#### [Data entries]
◇ ◇ ◇ ◇ ◇

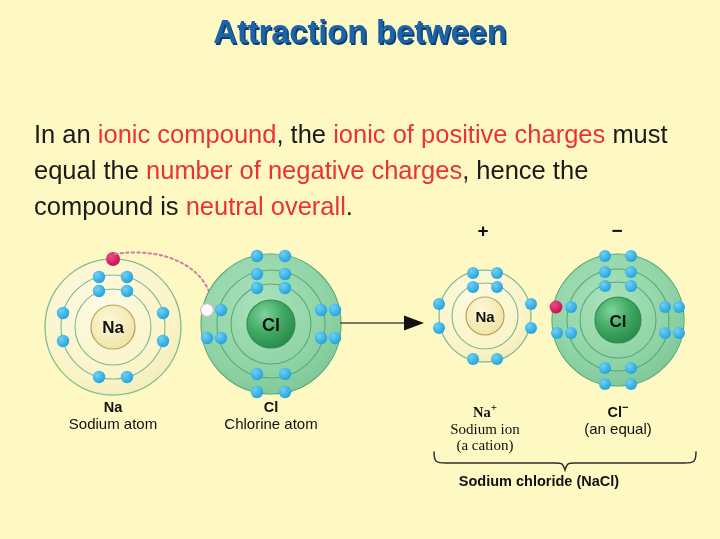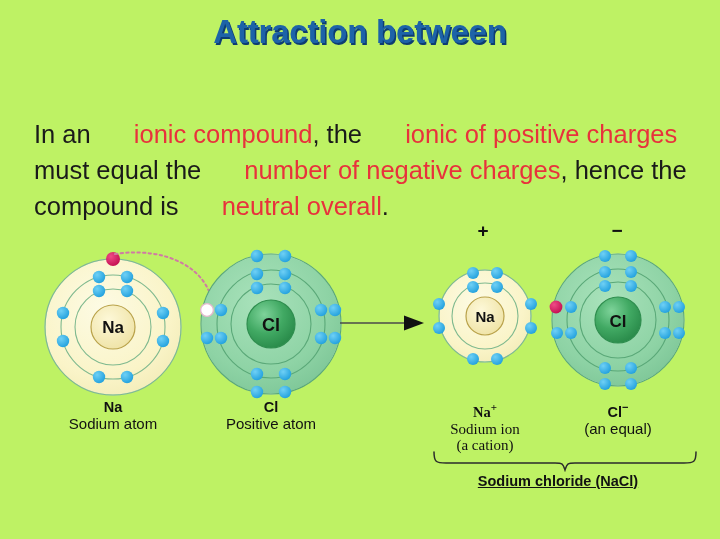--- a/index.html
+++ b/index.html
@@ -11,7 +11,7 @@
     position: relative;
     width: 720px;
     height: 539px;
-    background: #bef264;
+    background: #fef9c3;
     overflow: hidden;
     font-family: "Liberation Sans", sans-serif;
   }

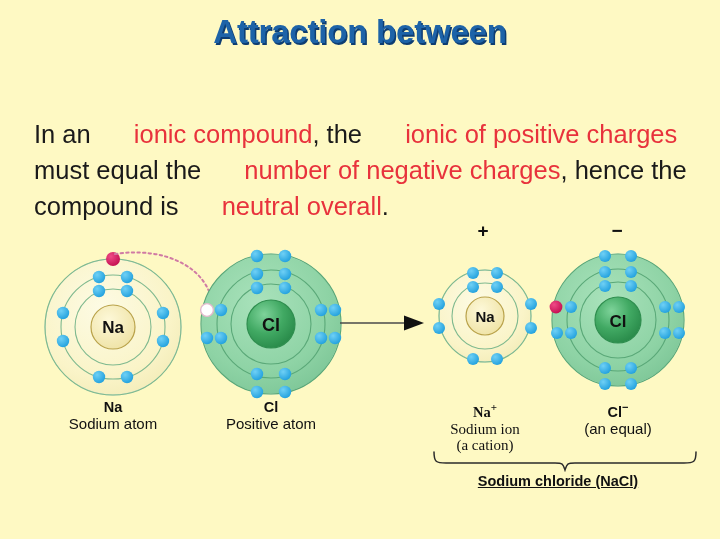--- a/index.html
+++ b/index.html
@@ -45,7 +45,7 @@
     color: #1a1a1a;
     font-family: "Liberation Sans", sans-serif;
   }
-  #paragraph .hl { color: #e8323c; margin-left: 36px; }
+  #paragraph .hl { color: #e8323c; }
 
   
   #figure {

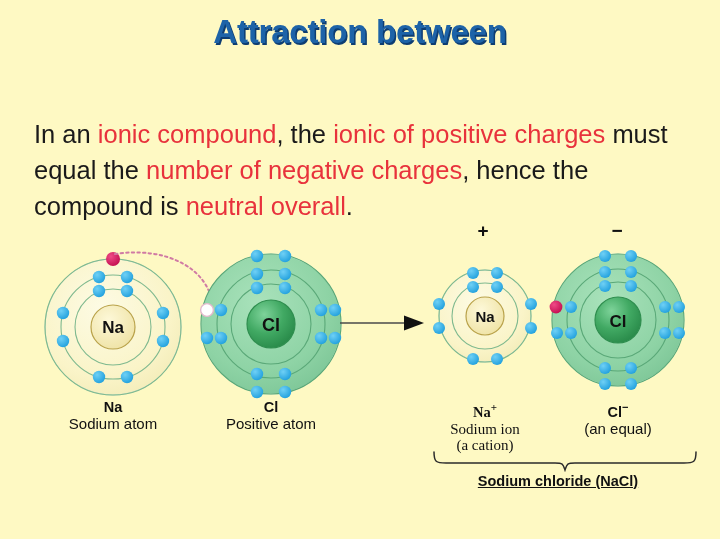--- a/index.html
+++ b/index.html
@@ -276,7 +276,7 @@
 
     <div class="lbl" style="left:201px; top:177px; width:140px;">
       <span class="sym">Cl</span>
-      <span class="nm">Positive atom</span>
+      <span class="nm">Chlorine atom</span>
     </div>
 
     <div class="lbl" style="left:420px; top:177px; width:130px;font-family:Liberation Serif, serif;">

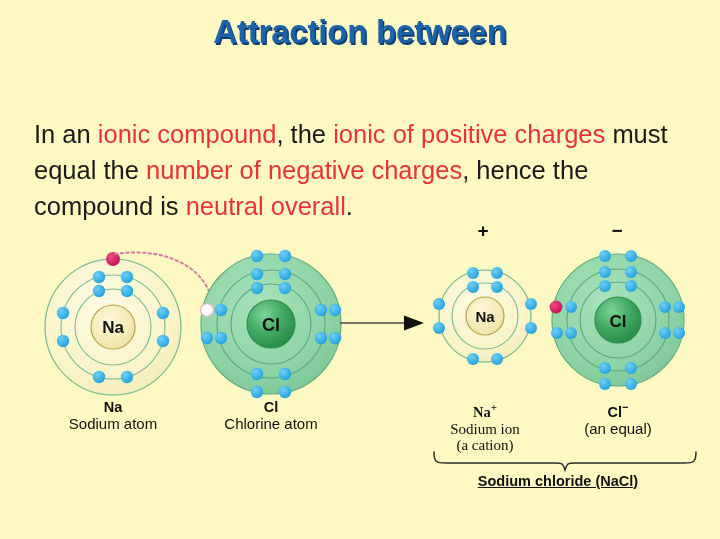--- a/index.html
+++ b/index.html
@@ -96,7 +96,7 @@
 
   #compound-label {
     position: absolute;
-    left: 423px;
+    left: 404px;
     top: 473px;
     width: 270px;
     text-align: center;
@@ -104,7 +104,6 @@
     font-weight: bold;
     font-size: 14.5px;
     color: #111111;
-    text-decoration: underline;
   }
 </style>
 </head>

◇ ◇ ◇ ◇ ◇

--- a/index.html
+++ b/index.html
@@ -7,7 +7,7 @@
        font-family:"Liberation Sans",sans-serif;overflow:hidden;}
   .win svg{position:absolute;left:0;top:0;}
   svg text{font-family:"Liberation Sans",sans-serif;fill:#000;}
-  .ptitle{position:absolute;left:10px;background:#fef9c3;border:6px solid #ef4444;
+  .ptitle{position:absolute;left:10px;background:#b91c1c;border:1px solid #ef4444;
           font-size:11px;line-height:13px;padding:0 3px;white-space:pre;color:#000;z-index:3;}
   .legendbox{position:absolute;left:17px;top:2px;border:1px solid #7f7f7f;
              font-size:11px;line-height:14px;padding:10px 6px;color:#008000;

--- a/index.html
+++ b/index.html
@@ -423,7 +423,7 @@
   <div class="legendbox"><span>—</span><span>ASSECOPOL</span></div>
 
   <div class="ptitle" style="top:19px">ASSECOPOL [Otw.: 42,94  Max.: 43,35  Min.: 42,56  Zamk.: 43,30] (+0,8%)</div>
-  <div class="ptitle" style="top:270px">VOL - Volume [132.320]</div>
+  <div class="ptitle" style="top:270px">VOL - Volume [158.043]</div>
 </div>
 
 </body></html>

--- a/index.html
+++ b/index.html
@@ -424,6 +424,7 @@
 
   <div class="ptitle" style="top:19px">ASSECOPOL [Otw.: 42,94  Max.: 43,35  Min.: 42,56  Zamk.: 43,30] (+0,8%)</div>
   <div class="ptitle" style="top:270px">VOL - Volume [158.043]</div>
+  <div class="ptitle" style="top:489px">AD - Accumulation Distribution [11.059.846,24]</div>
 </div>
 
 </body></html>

◇ ◇ ◇ ◇ ◇

#### [EXERCISE INSTRUCTIONS]
Please copy each line of the entries in which the word "legendbox" shows up.

#### [SOLUTION BELOW]
   .legendbox{position:absolute;left:17px;top:2px;border:1px solid #7f7f7f;
   <div class="legendbox"><span>—</span><span>ASSECOPOL</span></div>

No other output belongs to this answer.